> Task details
Exactly as written, please repeat the data that follows, but not the pictures.

_ _ _

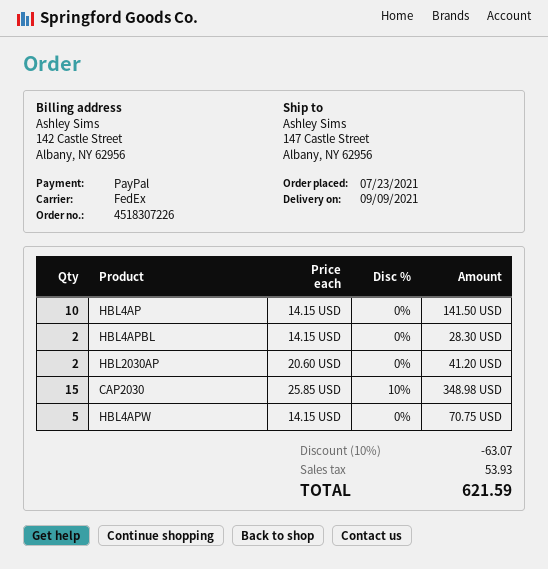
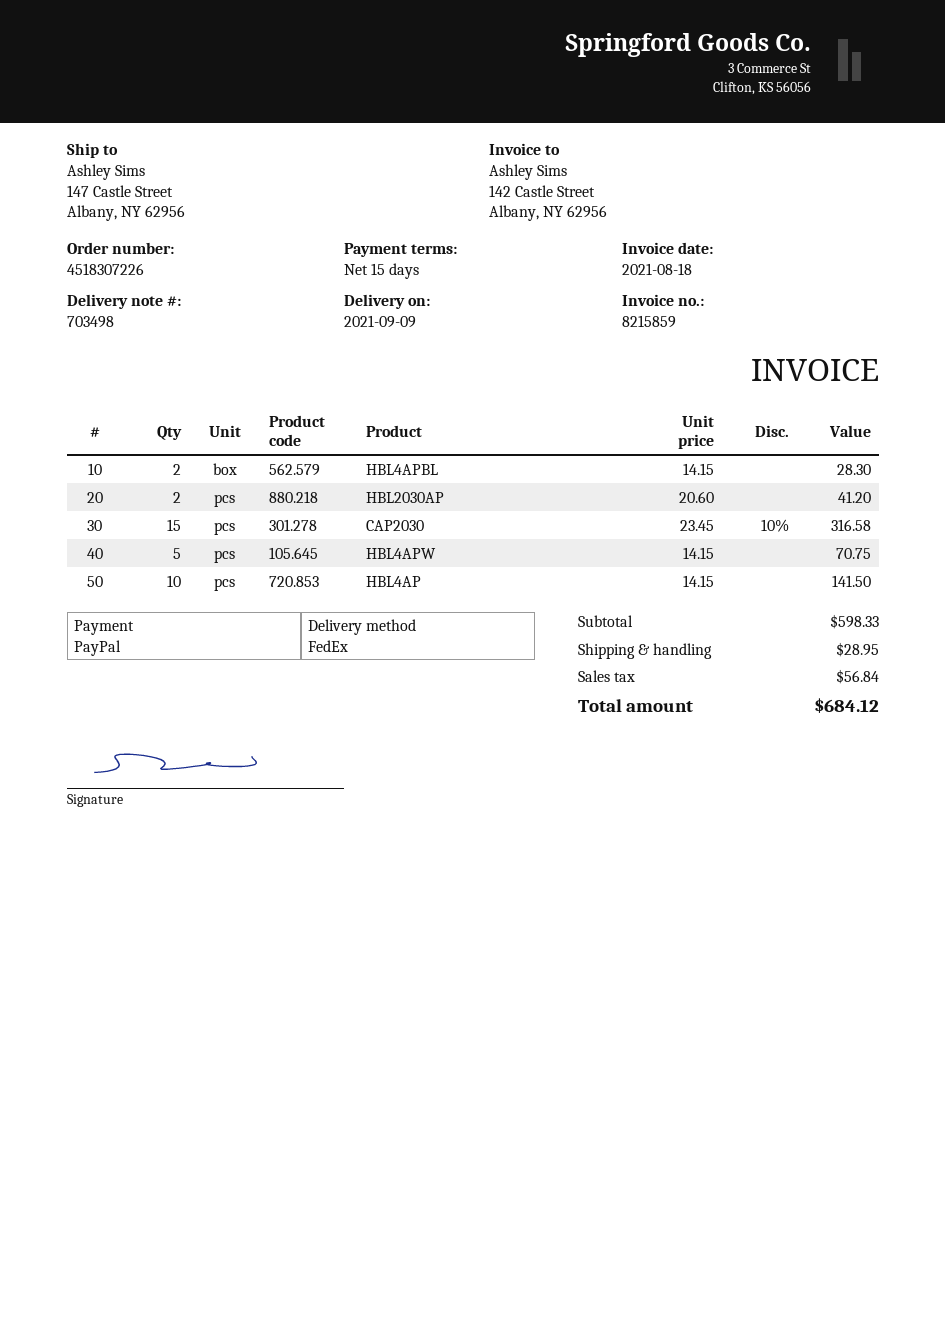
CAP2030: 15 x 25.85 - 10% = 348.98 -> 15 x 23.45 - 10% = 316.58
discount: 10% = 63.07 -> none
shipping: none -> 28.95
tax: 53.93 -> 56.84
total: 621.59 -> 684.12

_ _ _

> Answer section
CAP2030: 15 x 25.85 - 10% = 348.98 -> 15 x 23.45 - 10% = 316.58
discount: 10% = 63.07 -> none
shipping: none -> 28.95
tax: 53.93 -> 56.84
total: 621.59 -> 684.12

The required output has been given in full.